Ánxeles Penas García (born 5 May 1943 in Teixeiro, Curtis, Spain) is a Spanish poet, first in Spanish and, since 1982, in Galician. She has also participated in more than 50 exhibitions as a sculptor and painter.

==Education==
She holds a degree in Philosophy and Letters from the University of Santiago de Compostela (1970) and in Fine Arts (sculpture specialty) from the Faculty of Real Academia de Bellas Artes de San Fernando in Madrid (1986). In addition, she studied music at the Conservatorio Superior de Música de A Coruña.

==Career==
In the plastic arts field, she has the double skill of sculptor and painter and has participated in more than fifty exhibitions. Penas founded the Experimental Art Group A Carón in 1975. She is a member of Asociación Internacional de Amigos de la Universidad Libre Iberoamericana en Galicia (AULIGA), and sits on the Advisory Council of Serta, an inter-Roman poetry magazine, which is affiliated with the National University of Distance Education.

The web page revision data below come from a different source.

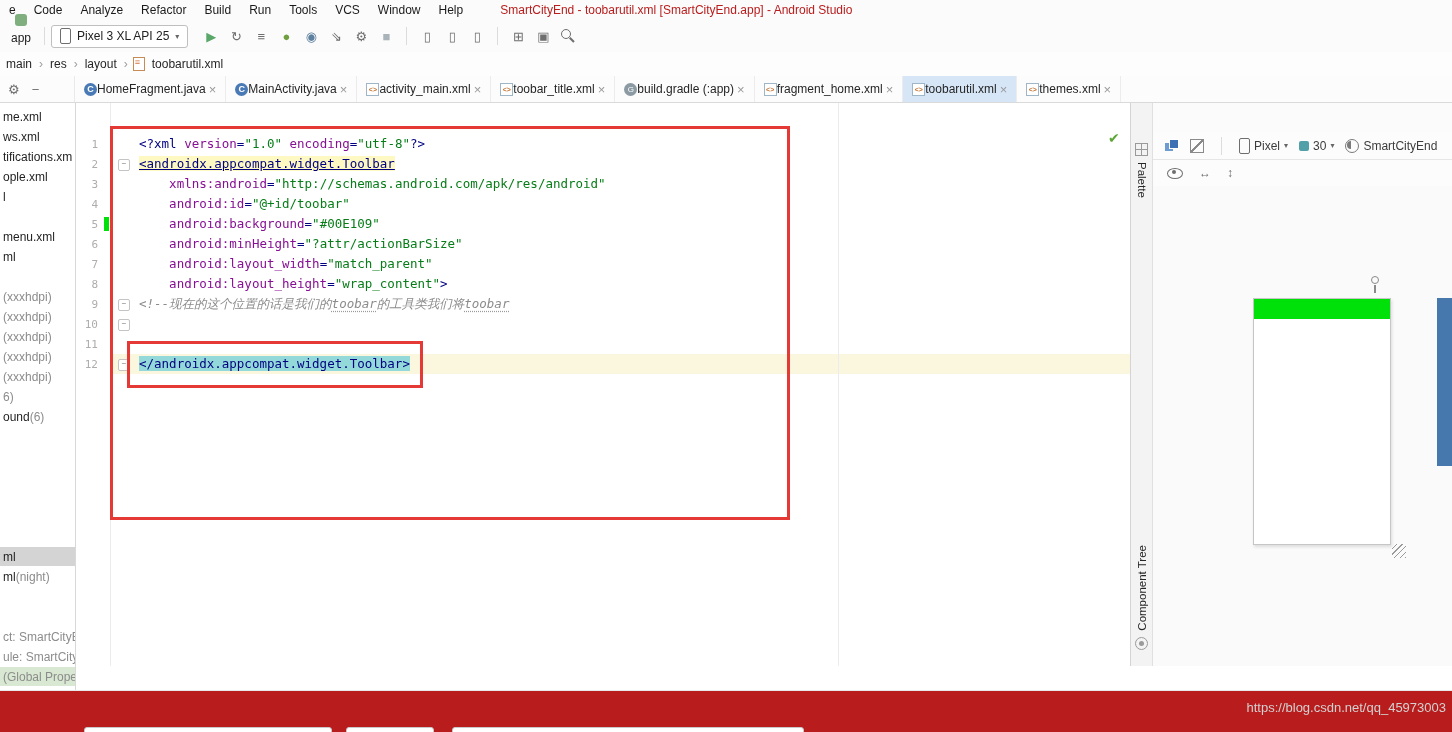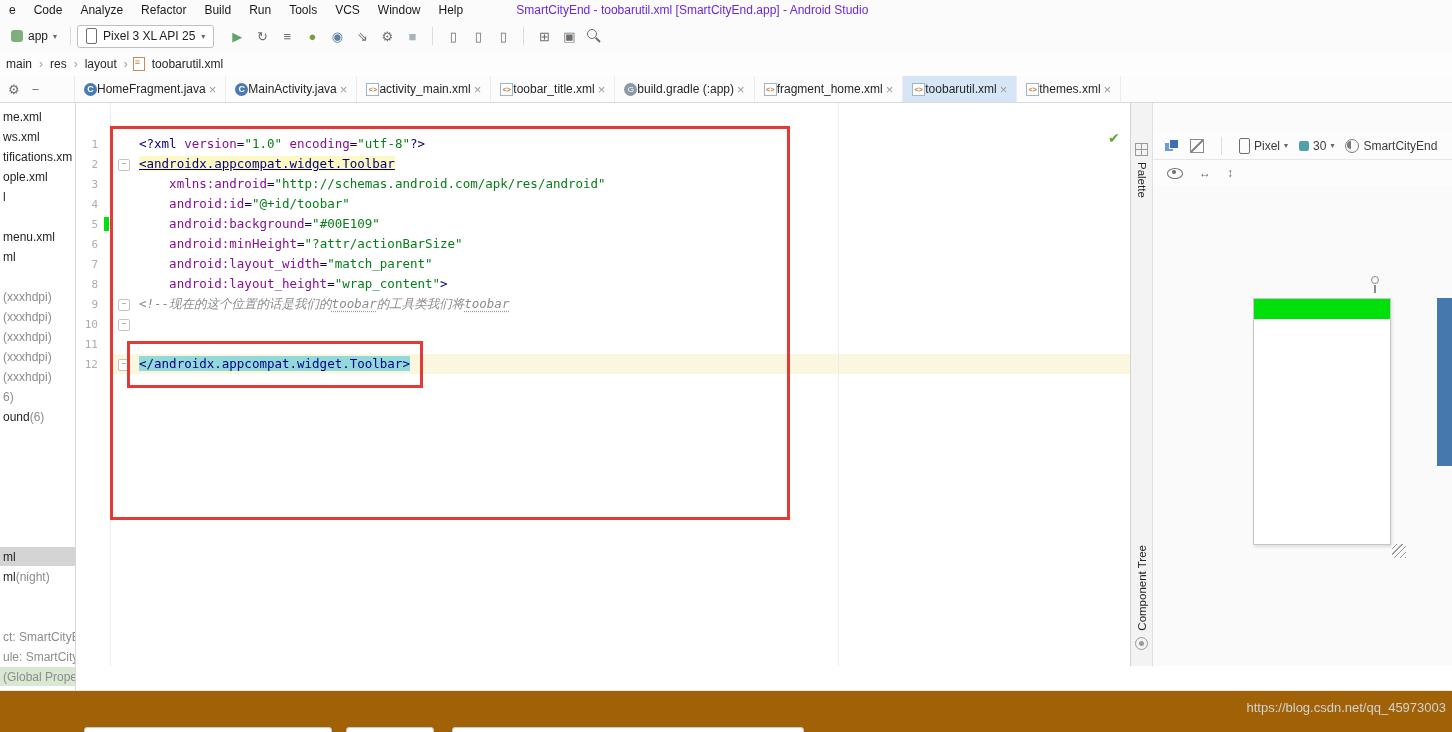"SmartCityEnd - toobarutil.xml" .win-title { color: #6d28d9 -> #b91c1c; margin-left: 44px -> 28px }
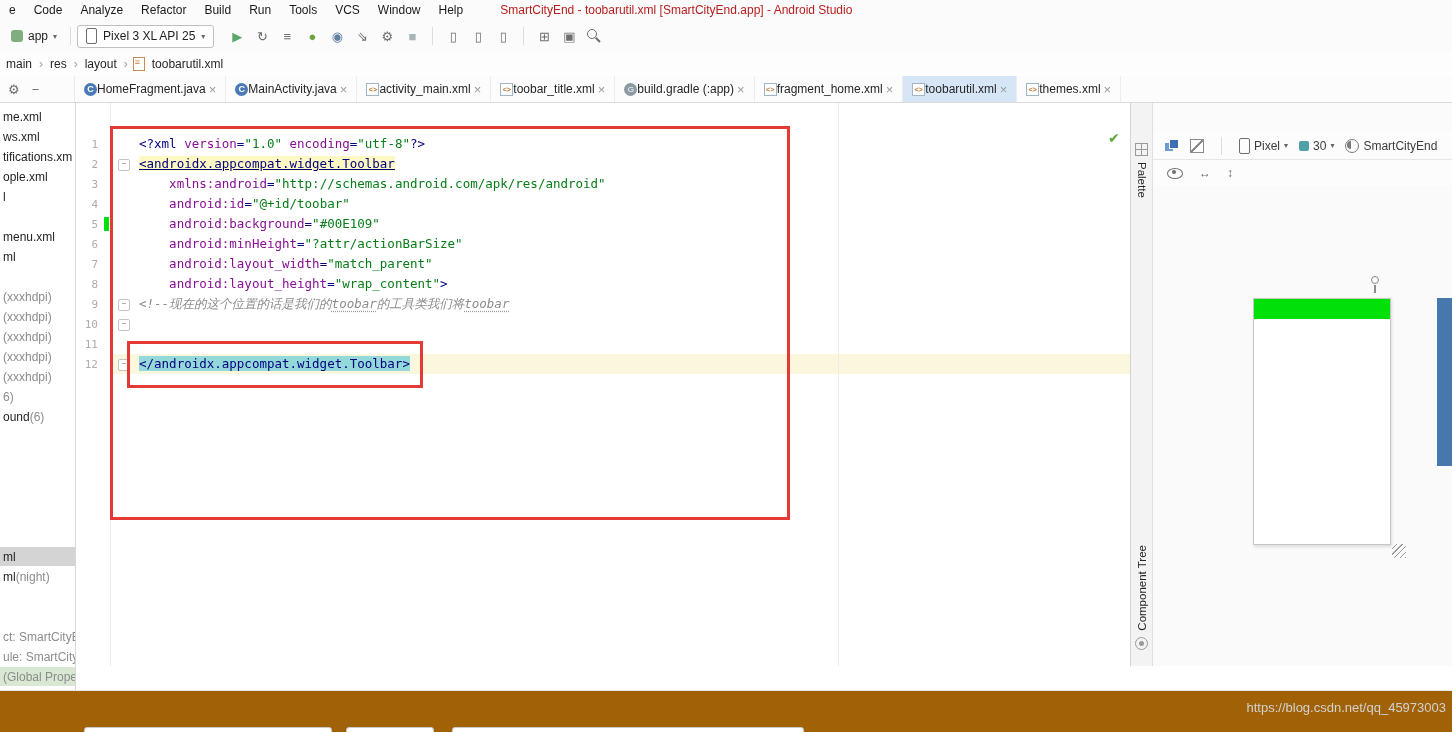"app" .runcfg { flex-direction: none -> column }
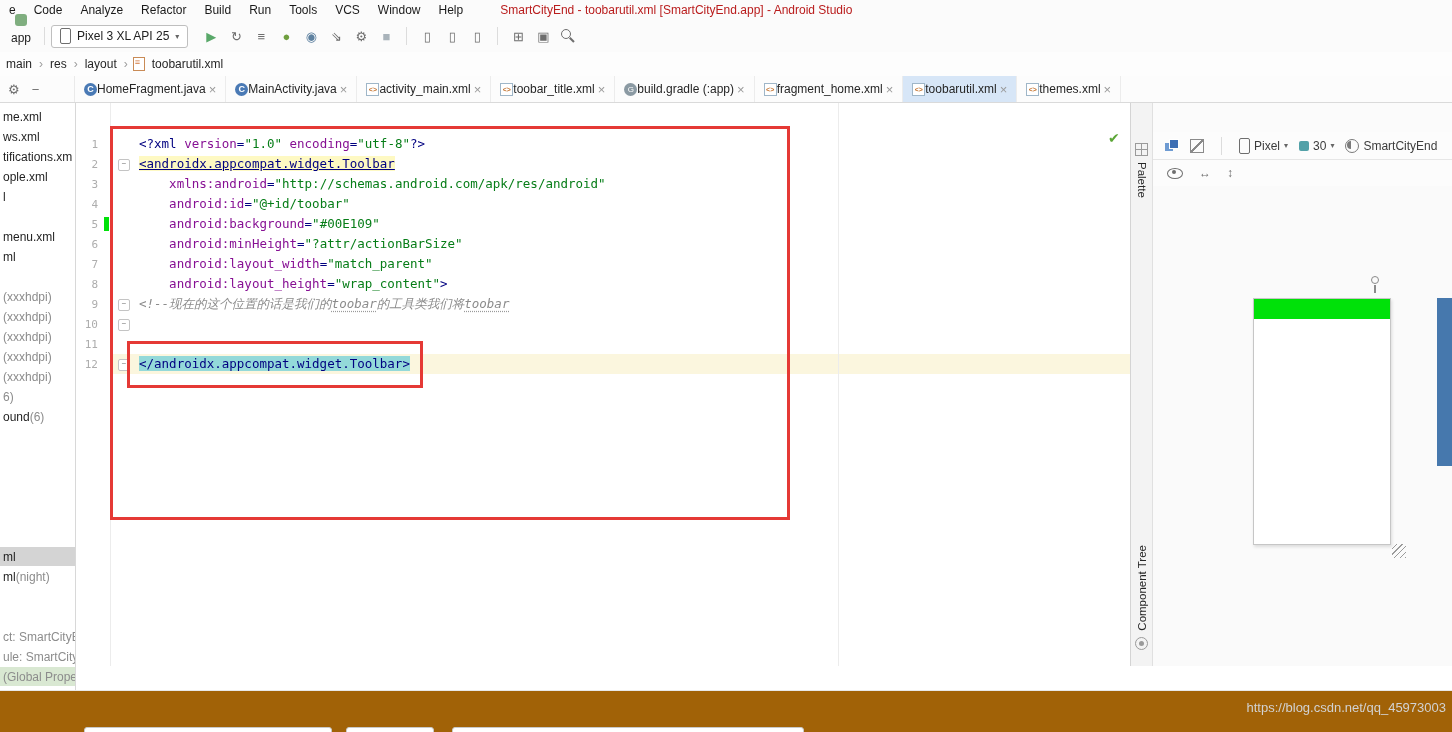"https://blog.csdn.net/qq_45973003" .footer { background: #a16207 -> #b91c1c }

In addition to Serta, she has collaborated with several other magazines including Zurgai, Festa da palabra silenciada, Clave Orión, Historia y vida, as well as in the Internet magazine EON MAGAZINE, and as art critic of El Ideal Gallego of Coruña, La Voz de Galicia ("Faíscas"), and El Diario de Ferrol. She has done studies of the works of Álvaro Cunqueiro, Celso Emilio Ferreiro, Rosalía de Castro, Xohana Torres, Tino Grandío, and Laxeiro.

== Awards and honours ==
- Premio, Minervais Festival of the University of Santiago, 1970.
- Premio Nacional, Jorge Manrique, 1971.
- Premio, Festival of the Song of A Coruña, 1971.
- Ribadavia Open Theater Award, 1974.
- City of A Coruña Award, 1981.

==Selected works==
===In Galician language ===
====Poetry====
- Galicia, fondo val (1982). Edicións do Castro. 72 pages. .
- O santuario intocable (1992). Sotelo Blanco Edicións, Col. Leliadoura. .
- Perfís e poéticas (2006). Baía Edicións. 106 pages. .
- Antoloxía poética. Antología poética. Anthologie poétique, 2006, Espiral Maior. French translation by François Davo.
- Amor deshabitado (2008). Espiral Maior. 68 pages. .
- Triptico ártabro (2022). Laiovento. 86 pages. .

====Collective works====
- I Festival de Poesía no Condado 1981, S. C. D. Condado.
- IV Festival da Poesía no Condado, 1984, S. C. D. Condado.
- Escolma de poesía galega (1976-1984), 1984, Sotelo Blanco.
- V Festival da Poesia no Condado, 1985, S. C. D. Condado.
- VI Festival da Poesía no Condado, 1986, S. C. D. Condado.
- VII Festival da Poesia no Condado, 1987, S. C. D. Condado.
- IX Festival da Poesia no Condado. Escolma Poética, 1989, S. C. D. Condado.
- Fondo en malva, en Homenaxe a Miguel González Garcés, 1991, Council of A Coruña.
- XII Festival da Poesia no Condado, 1992, S. C. D. Condado.
- XIII Festival da Poesia no Condado, 1993, S. C. D. Condado.
- Amor en feminino: antoloxía das poetas galegas de Rosalía á Xeración dos 80, 2006, Baía Edicións. Edición de Maximino Cacheiro Varela.
- Poemas coruñeses: antoloxía de textos poéticos dos séculos XIX e XX sobre a Coruña, 2008, Espiral Maior.
- Cartafol de soños, homenaxe a Celso Emilio Ferreiro no seu centenario (1912-2012), 2012.
- A cidade na poesía galega do século XXI, 2012, Toxosoutos.
- 150 Cantares para Rosalía de Castro, 2015, (text).
- Os aforismos do riso futurista, 2016, Edicións Xerais.

===In Spanish language ===
====Poetry====
- Con los pies en la frontera (1976).
- Ya soy para tu muerte (1980).

====Prose====
- Abelenda. Grandes pintores (2008). Council of A Coruña. 256 pages. .

====Translations====
- Cantos caucanos, of Antón Avilés de Taramancos (2000). Espiral Maior. In Galician and Spanish.
- Antología poética, of Eusebio Lorenzo Baleirón (2000). Espiral Maior. In Galician and Spanish.